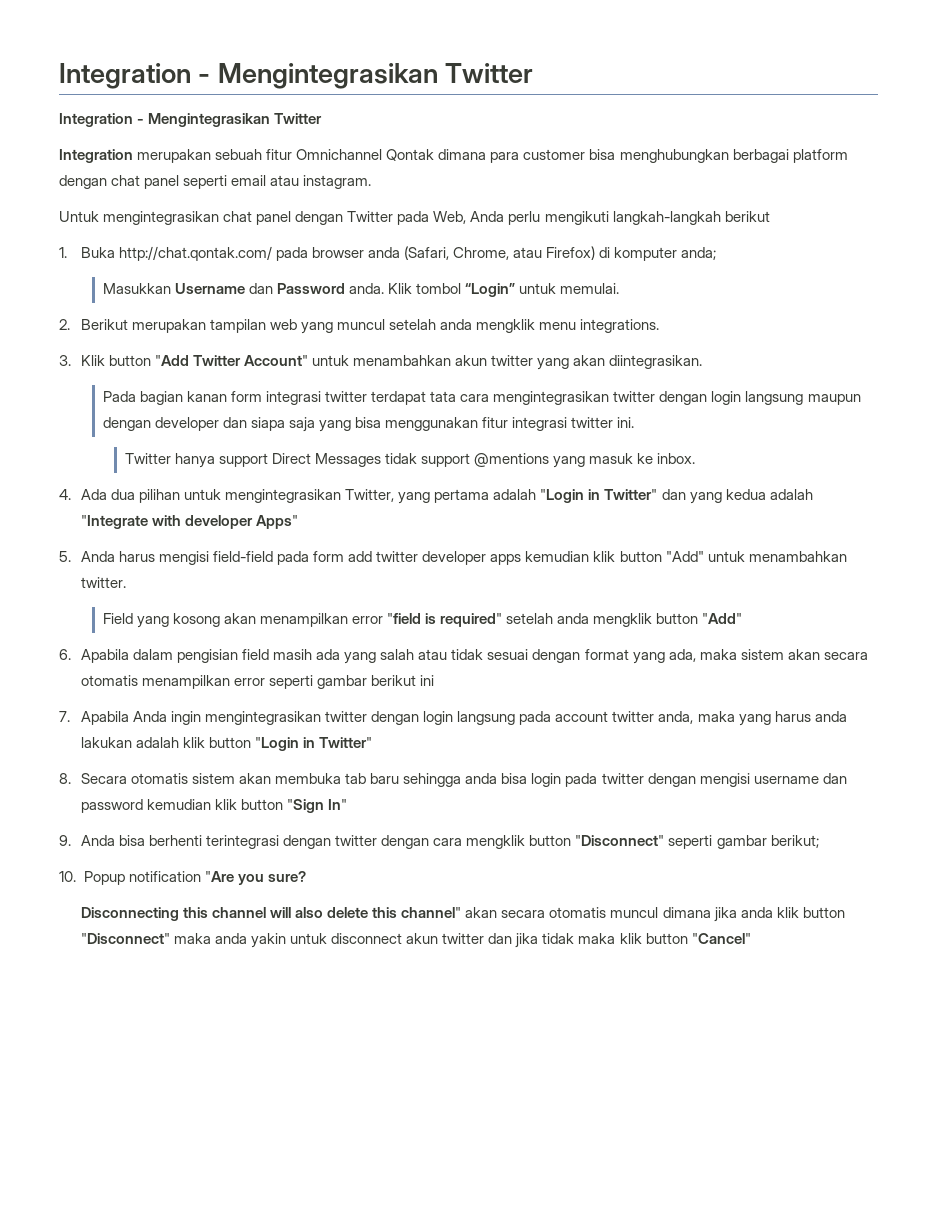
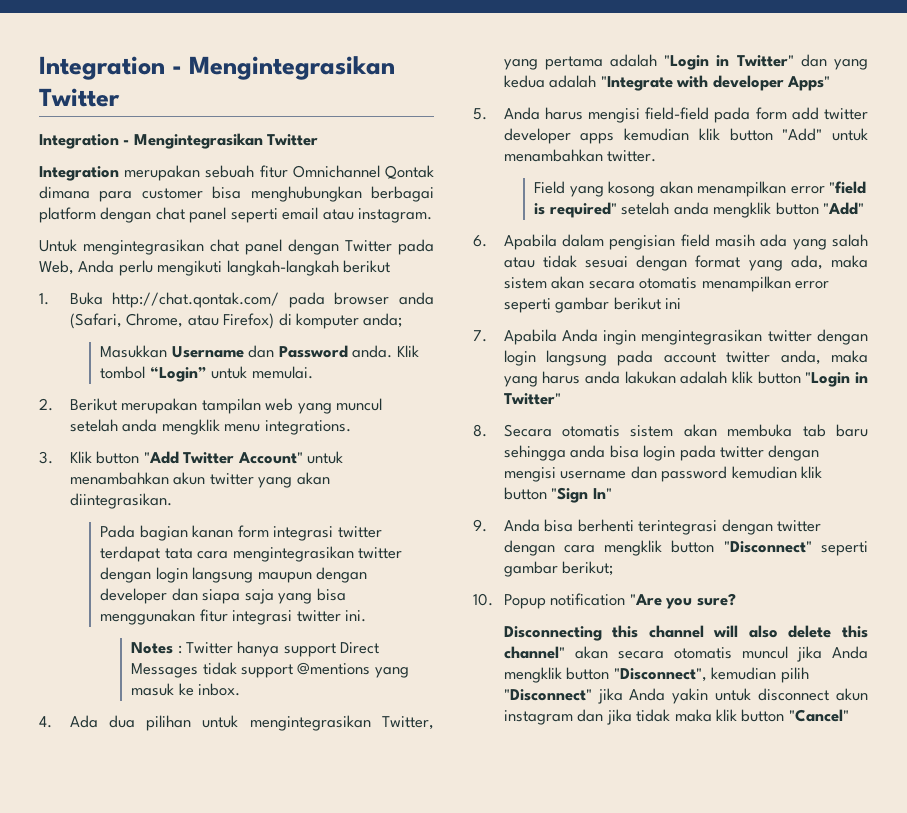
(635, 422) none -> [131,642,182,654] Notes :
[662,907,845,922] [80,933,248,944] dimana jika anda klik button "Disconnect" maka anda -> [796,646,868,662] [503,667,809,683] [503,688,666,704] jika Anda mengklik button "Disconnect", kemudian pilih "Disconnect" jika Anda
[442,933,485,944] twitter -> [503,710,573,725] instagram

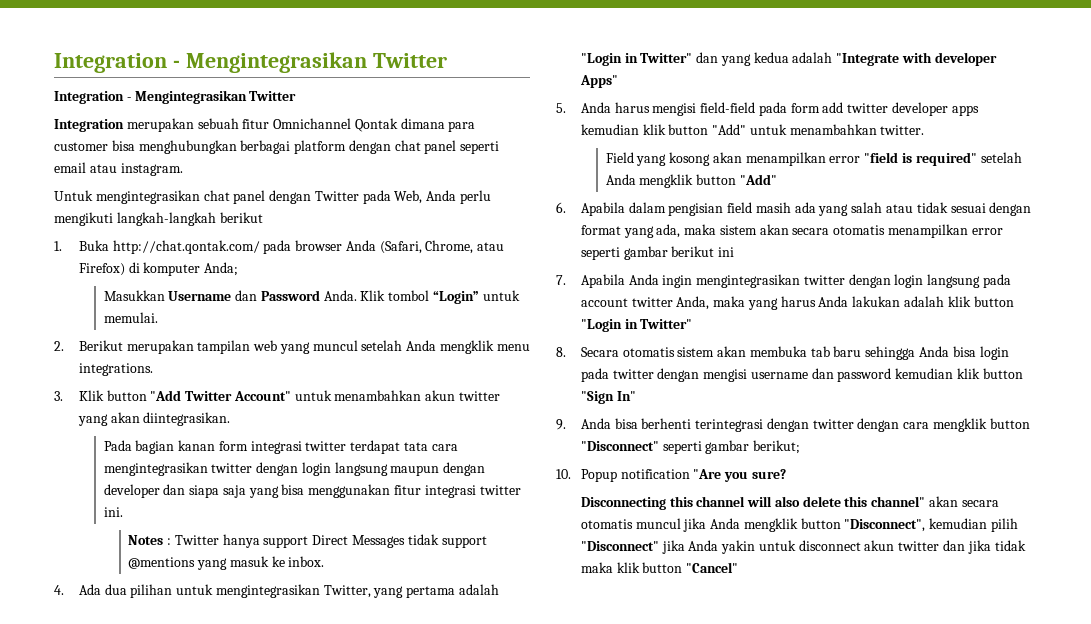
[399,292,434,305] anda -> [345,240,376,251] Anda
[363,313,403,328] anda; -> [204,262,239,276] Anda;
[352,345,393,358] anda. -> [323,290,357,301] Anda.
[122,419,158,432] anda -> [406,340,437,351] Anda
[673,202,709,215] anda -> [605,174,636,185] Anda
[780,350,821,365] anda, -> [676,296,710,310] Anda,
[585,371,621,384] anda -> [818,296,849,307] Anda
[570,445,606,458] anda -> [919,346,950,357] Anda
[503,710,573,725] instagram -> [898,541,940,551] twitter

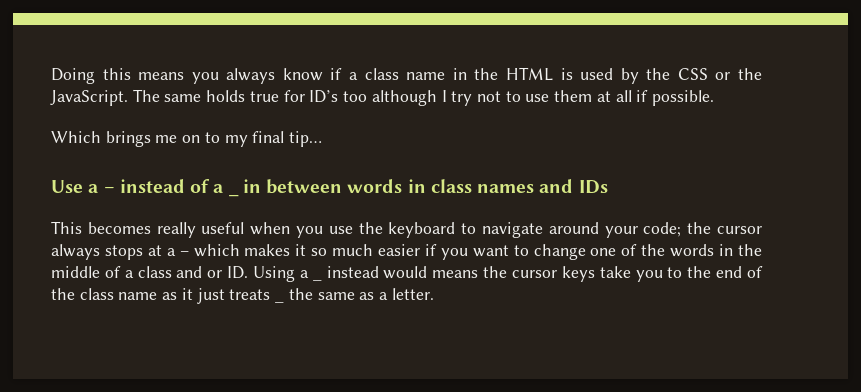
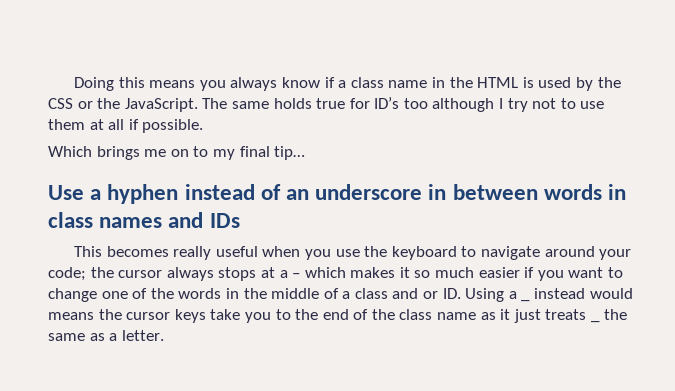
[103,187,115,193] – -> [107,184,179,204] hyphen
[213,184,224,193] [228,193,239,197] a _ -> [286,184,423,200] an underscore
________________
[Task requirements] Where does the word "twitter" appear in the material above? Copy every line that holds it.

[Task solution]
[442,933,485,944] twitter -> [503,710,573,725] instagram
[503,710,573,725] instagram -> [898,541,940,551] twitter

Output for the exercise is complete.